• **Task to carry out**: Return the entries that follow exactly, with no images.

• **Provided data**:

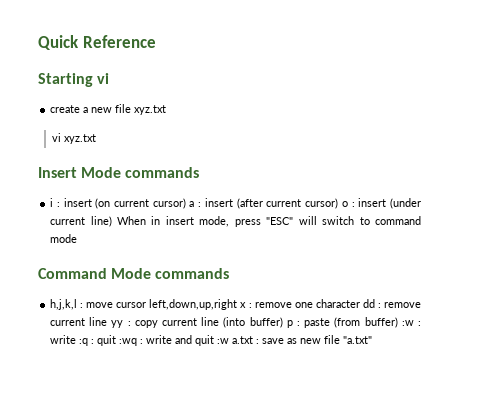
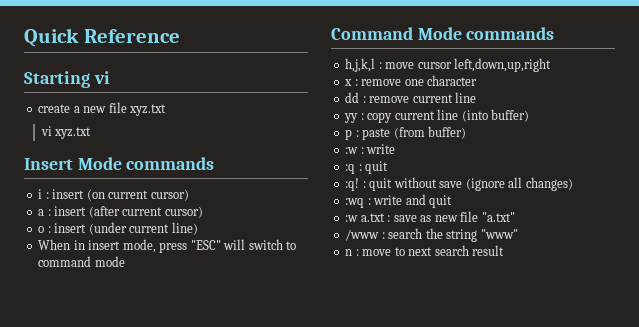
(186, 203) none -> (189, 195) //
(339, 203) none -> (203, 212) //
(112, 221) none -> (198, 228) //
(238, 304) none -> (552, 65) //
(360, 303) none -> (478, 80) //
(108, 321) none -> (477, 97) //
(283, 322) none -> (530, 115) //
(398, 322) none -> (467, 132) //
(77, 339) none -> (396, 149) //
(117, 340) none -> [345,177,573,191] // :q! : quit without save (ignore all changes) //
(215, 340) none -> (453, 201) //
(373, 340) none -> [345,228,518,242] [345,245,505,256] // /www : search the string "www" // n : move to next search result

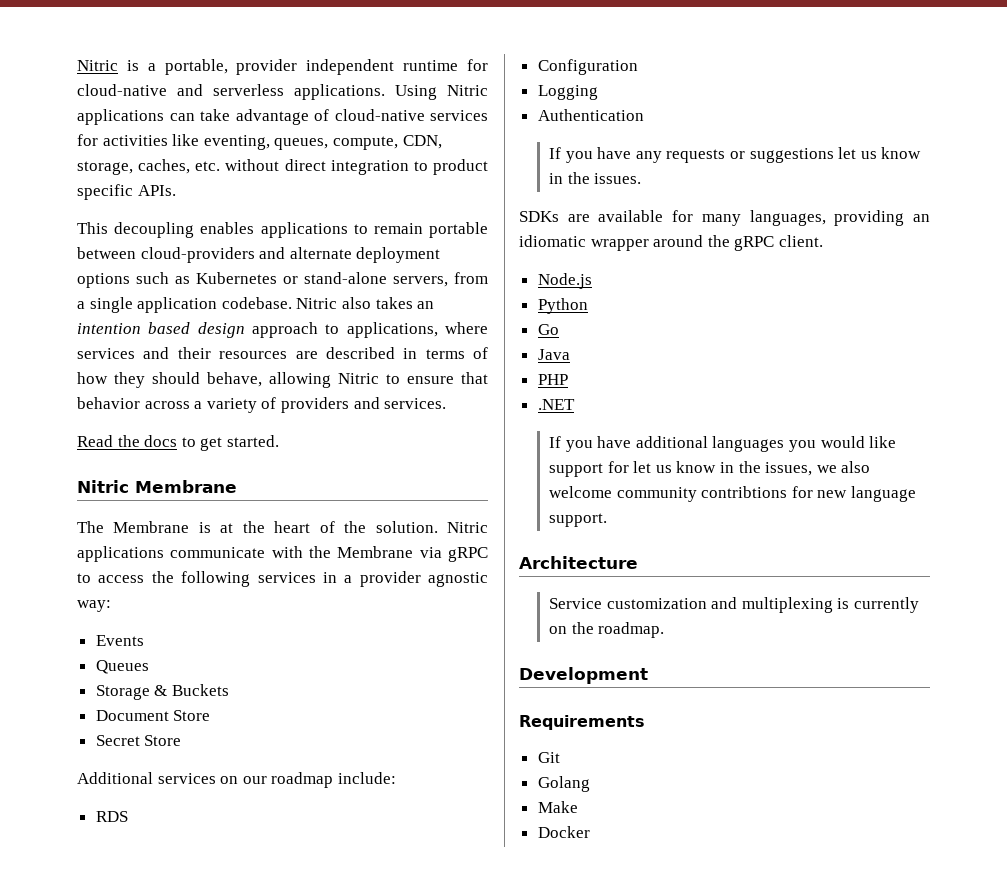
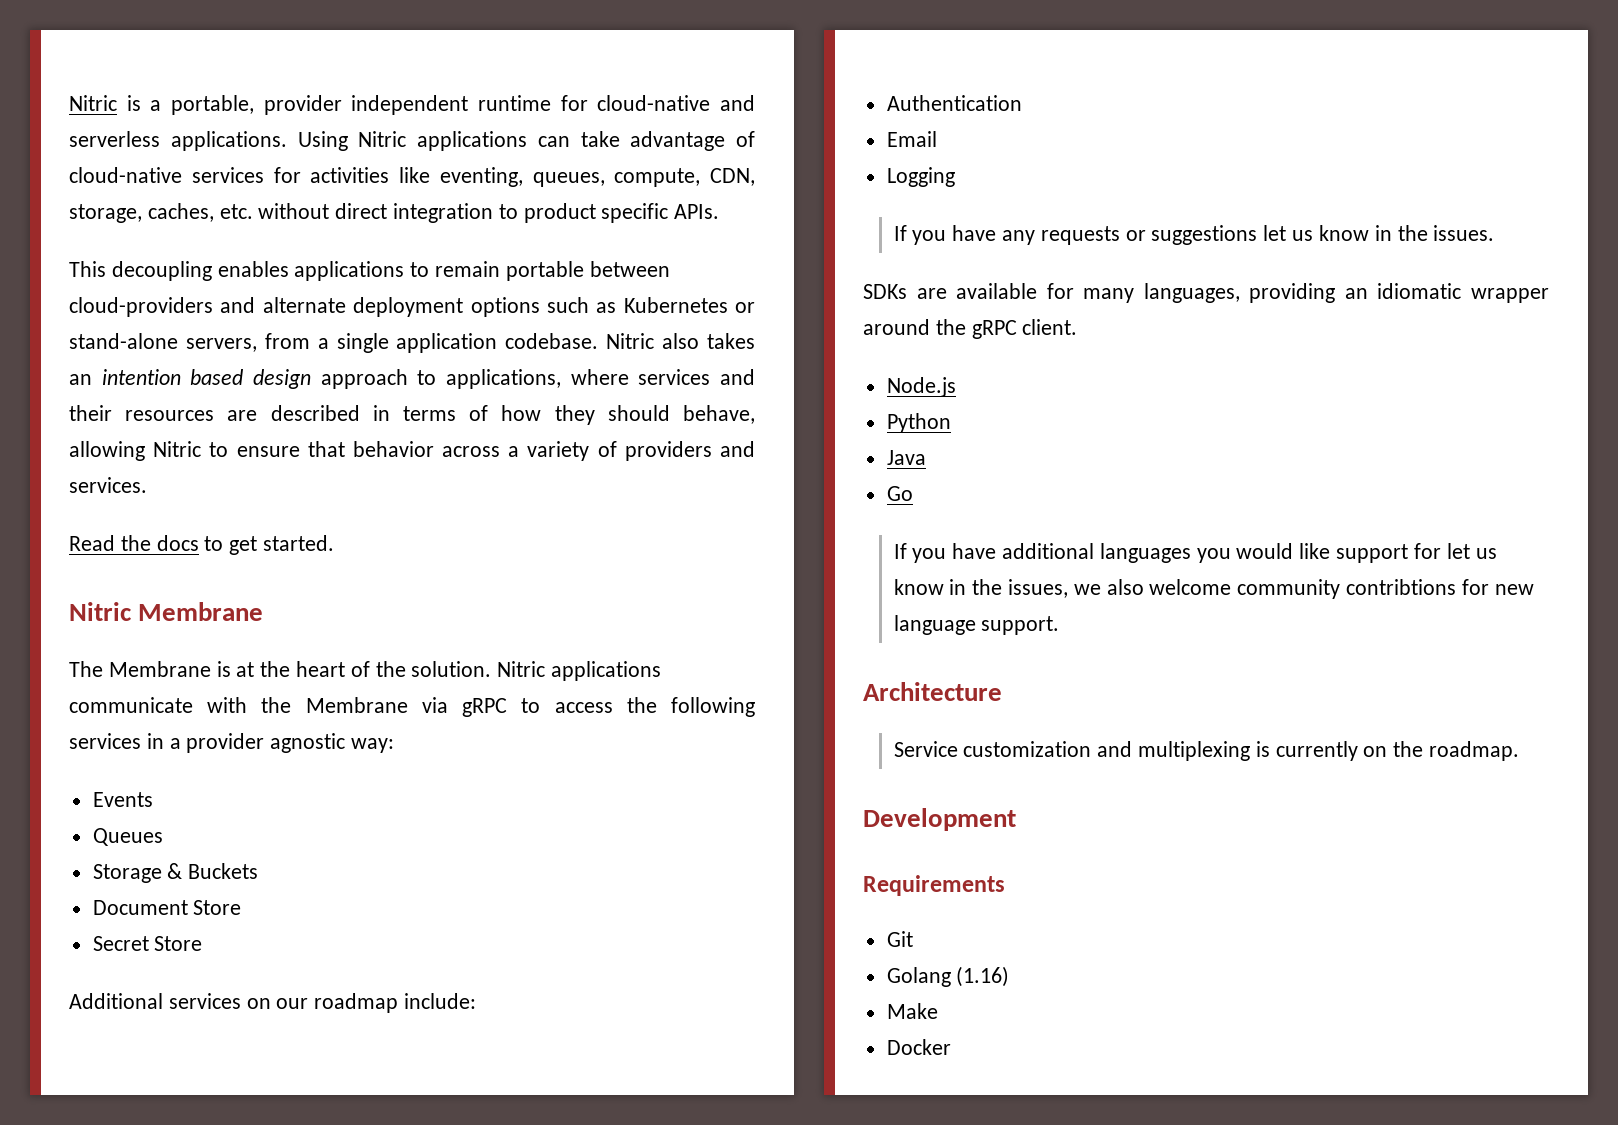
[95,811,128,822] [537,59,638,75] RDS // Configuration -> [886,95,1022,111] [886,131,937,147] Authentication // Email
[537,109,644,121] // Authentication -> (955, 177) none
[537,324,559,335] // Go -> (951, 423) none
[537,374,568,385] [537,399,575,410] PHP // .NET -> [886,486,913,501] Go
(590, 784) none -> [956,966,1010,987] (1.16)

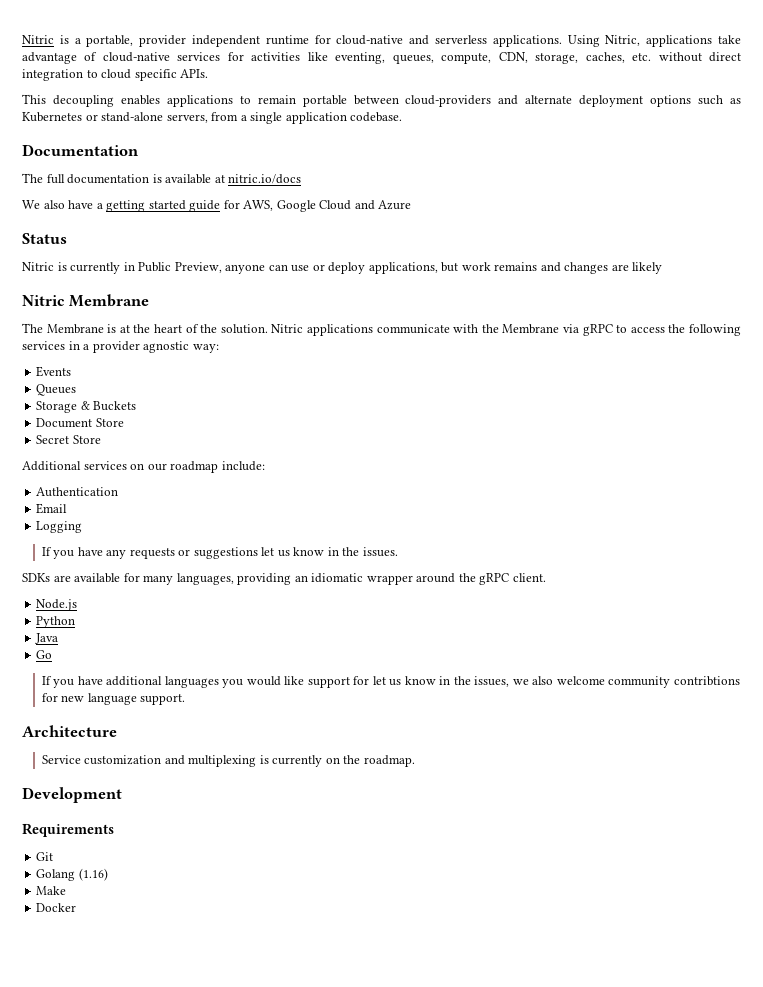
[358,131,570,151] Nitric applications can -> [605,35,713,47] Nitric, applications
[523,203,596,223] product -> [101,69,132,79] cloud
[606,333,756,349] [69,369,755,389] [69,405,755,425] [69,441,755,461] [69,477,147,493] [69,535,335,555] Nitric also takes an intention based design approach to applications, where services and their resources are described in terms of how they should behave, allowing Nitric to ensure that behavior across a variety of providers and services. // Read the docs to get started. -> [22,144,139,156] [22,173,302,184] [22,200,412,212] [22,233,67,244] [22,262,663,274] // Documentation // The full documentation is available at nitric.io/docs // We also have a getting started guide for AWS, Google Cloud and Azure // Status // Nitric is currently in Public Preview, anyone can use or deploy applications, but work remains and changes are likely

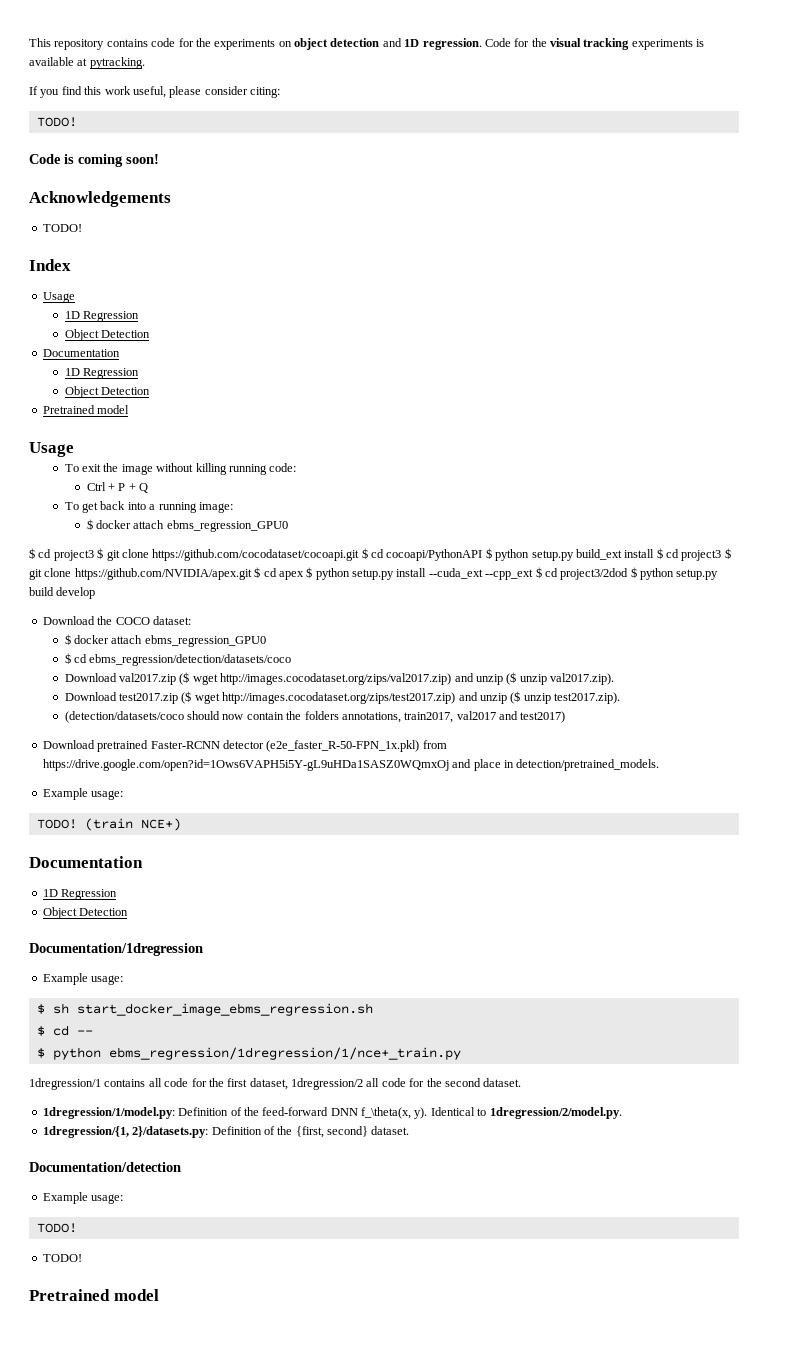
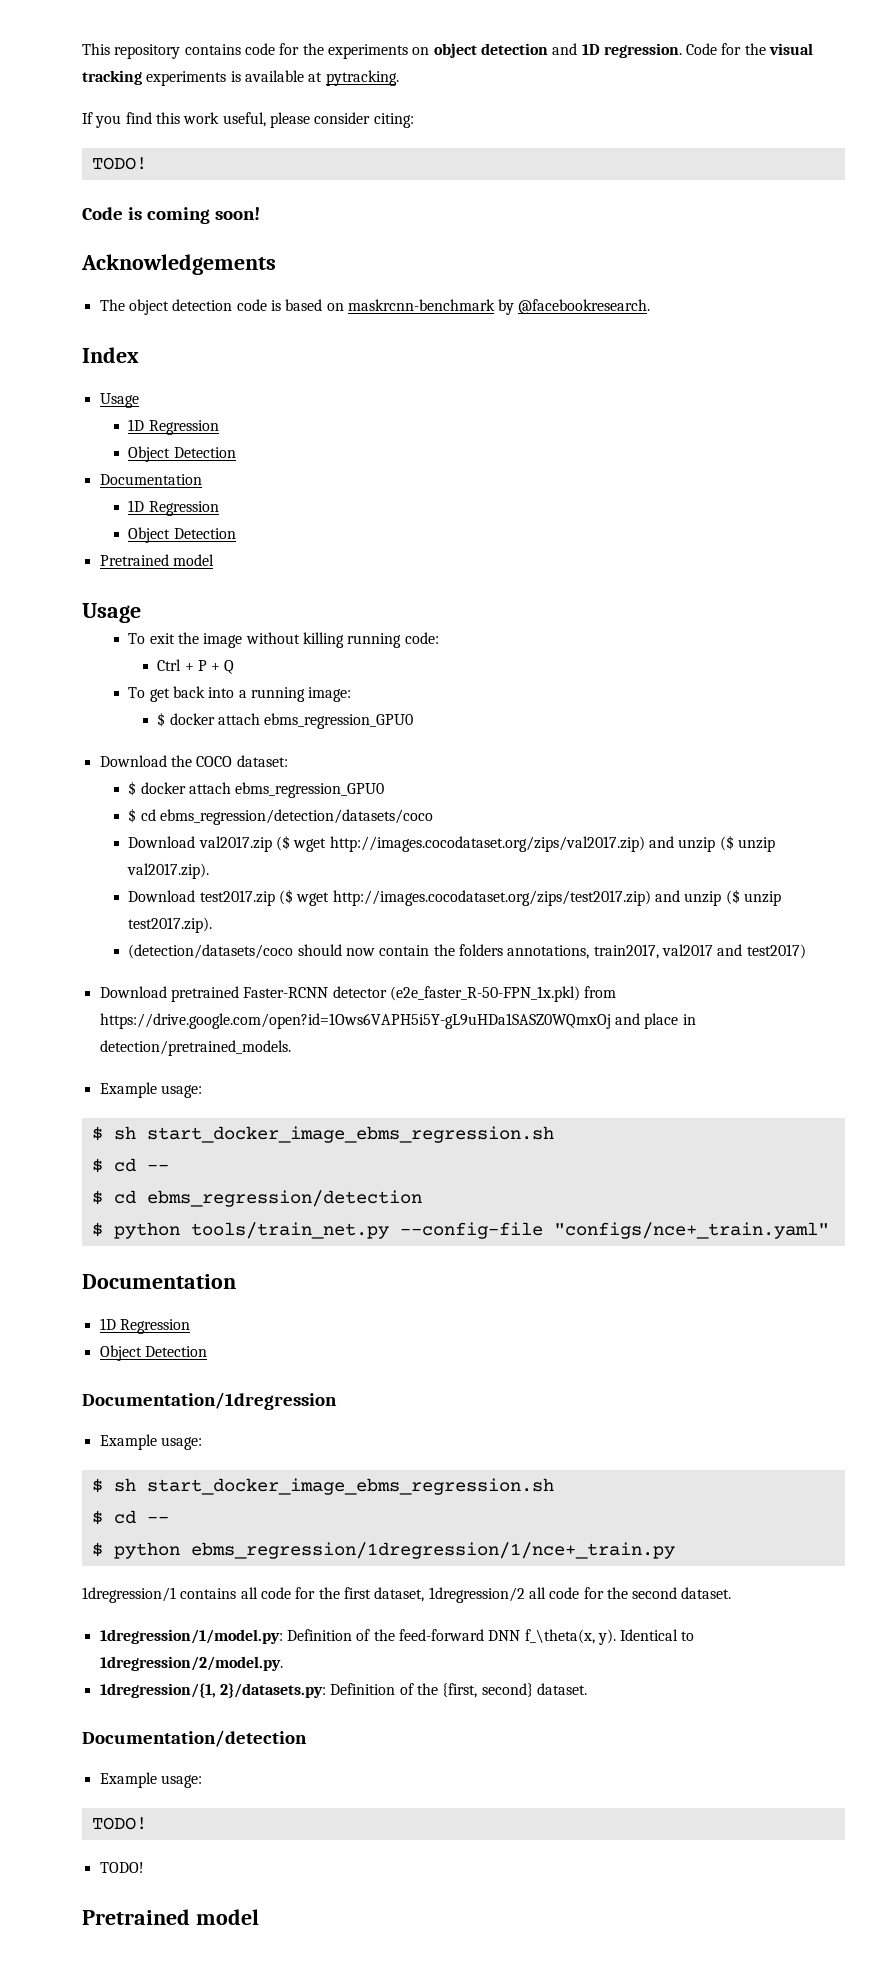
[42,224,82,232] TODO! -> [99,299,651,315] The object detection code is based on maskrcnn-benchmark by @facebookresearch.
[29,548,731,561] [29,567,719,580] [29,587,96,599] // $ cd project3 $ git clone https://github.com/cocodataset/cocoapi.git $ cd cocoapi/PythonAPI $ python setup.py build_ext install $ cd project3 $ git clone https://github.com/NVIDIA/apex.git $ cd apex $ python setup.py install --cuda_ext --cpp_ext $ cd project3/2dod $ python setup.py build develop -> (414, 721) none
[36,818,181,831] TODO! (train NCE+) -> [91,1126,554,1143] [91,1158,169,1173] [91,1190,422,1207] [91,1222,829,1239] $ sh start_docker_image_ebms_regression.sh // $ cd -- // $ cd ebms_regression/detection // $ python tools/train_net.py --config-file "configs/nce+_train.yaml"

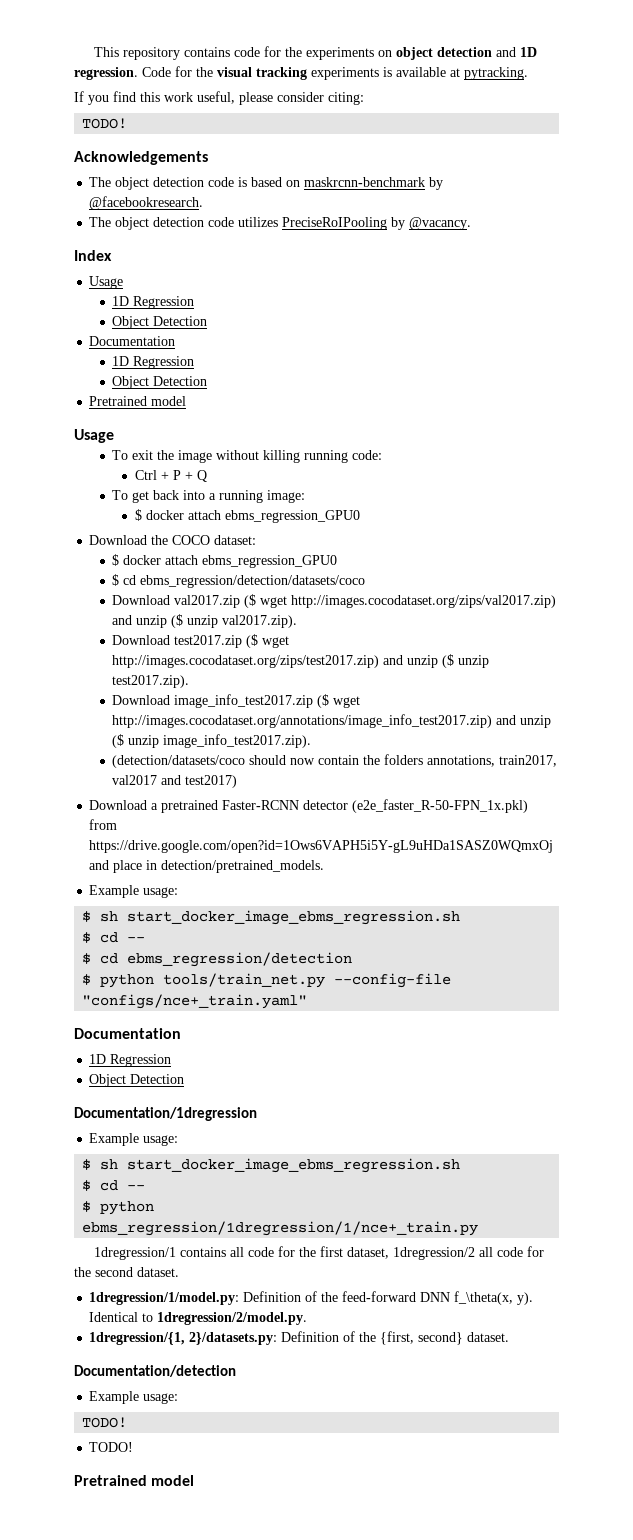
[82,207,260,224] // Code is coming soon! -> (128, 123) none
(651, 306) none -> [89,217,472,230] // The object detection code utilizes PreciseRoIPooling by @vacancy.
(213, 925) none -> [112,694,361,708] [112,714,552,728] [112,734,312,748] // Download image_info_test2017.zip ($ wget http://images.cocodataset.org/annotations/image_info_test2017.zip) and unzip ($ unzip image_info_test2017.zip).
(167, 992) none -> [151,803,159,810] a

• **Reply to the task**:
(186, 203) none -> (189, 195) //
(339, 203) none -> (203, 212) //
(112, 221) none -> (198, 228) //
(238, 304) none -> (552, 65) //
(360, 303) none -> (478, 80) //
(108, 321) none -> (477, 97) //
(283, 322) none -> (530, 115) //
(398, 322) none -> (467, 132) //
(77, 339) none -> (396, 149) //
(117, 340) none -> [345,177,573,191] // :q! : quit without save (ignore all changes) //
(215, 340) none -> (453, 201) //
(373, 340) none -> [345,228,518,242] [345,245,505,256] // /www : search the string "www" // n : move to next search result

[95,811,128,822] [537,59,638,75] RDS // Configuration -> [886,95,1022,111] [886,131,937,147] Authentication // Email
[537,109,644,121] // Authentication -> (955, 177) none
[537,324,559,335] // Go -> (951, 423) none
[537,374,568,385] [537,399,575,410] PHP // .NET -> [886,486,913,501] Go
(590, 784) none -> [956,966,1010,987] (1.16)

[358,131,570,151] Nitric applications can -> [605,35,713,47] Nitric, applications
[523,203,596,223] product -> [101,69,132,79] cloud
[606,333,756,349] [69,369,755,389] [69,405,755,425] [69,441,755,461] [69,477,147,493] [69,535,335,555] Nitric also takes an intention based design approach to applications, where services and their resources are described in terms of how they should behave, allowing Nitric to ensure that behavior across a variety of providers and services. // Read the docs to get started. -> [22,144,139,156] [22,173,302,184] [22,200,412,212] [22,233,67,244] [22,262,663,274] // Documentation // The full documentation is available at nitric.io/docs // We also have a getting started guide for AWS, Google Cloud and Azure // Status // Nitric is currently in Public Preview, anyone can use or deploy applications, but work remains and changes are likely

[42,224,82,232] TODO! -> [99,299,651,315] The object detection code is based on maskrcnn-benchmark by @facebookresearch.
[29,548,731,561] [29,567,719,580] [29,587,96,599] // $ cd project3 $ git clone https://github.com/cocodataset/cocoapi.git $ cd cocoapi/PythonAPI $ python setup.py build_ext install $ cd project3 $ git clone https://github.com/NVIDIA/apex.git $ cd apex $ python setup.py install --cuda_ext --cpp_ext $ cd project3/2dod $ python setup.py build develop -> (414, 721) none
[36,818,181,831] TODO! (train NCE+) -> [91,1126,554,1143] [91,1158,169,1173] [91,1190,422,1207] [91,1222,829,1239] $ sh start_docker_image_ebms_regression.sh // $ cd -- // $ cd ebms_regression/detection // $ python tools/train_net.py --config-file "configs/nce+_train.yaml"

[82,207,260,224] // Code is coming soon! -> (128, 123) none
(651, 306) none -> [89,217,472,230] // The object detection code utilizes PreciseRoIPooling by @vacancy.
(213, 925) none -> [112,694,361,708] [112,714,552,728] [112,734,312,748] // Download image_info_test2017.zip ($ wget http://images.cocodataset.org/annotations/image_info_test2017.zip) and unzip ($ unzip image_info_test2017.zip).
(167, 992) none -> [151,803,159,810] a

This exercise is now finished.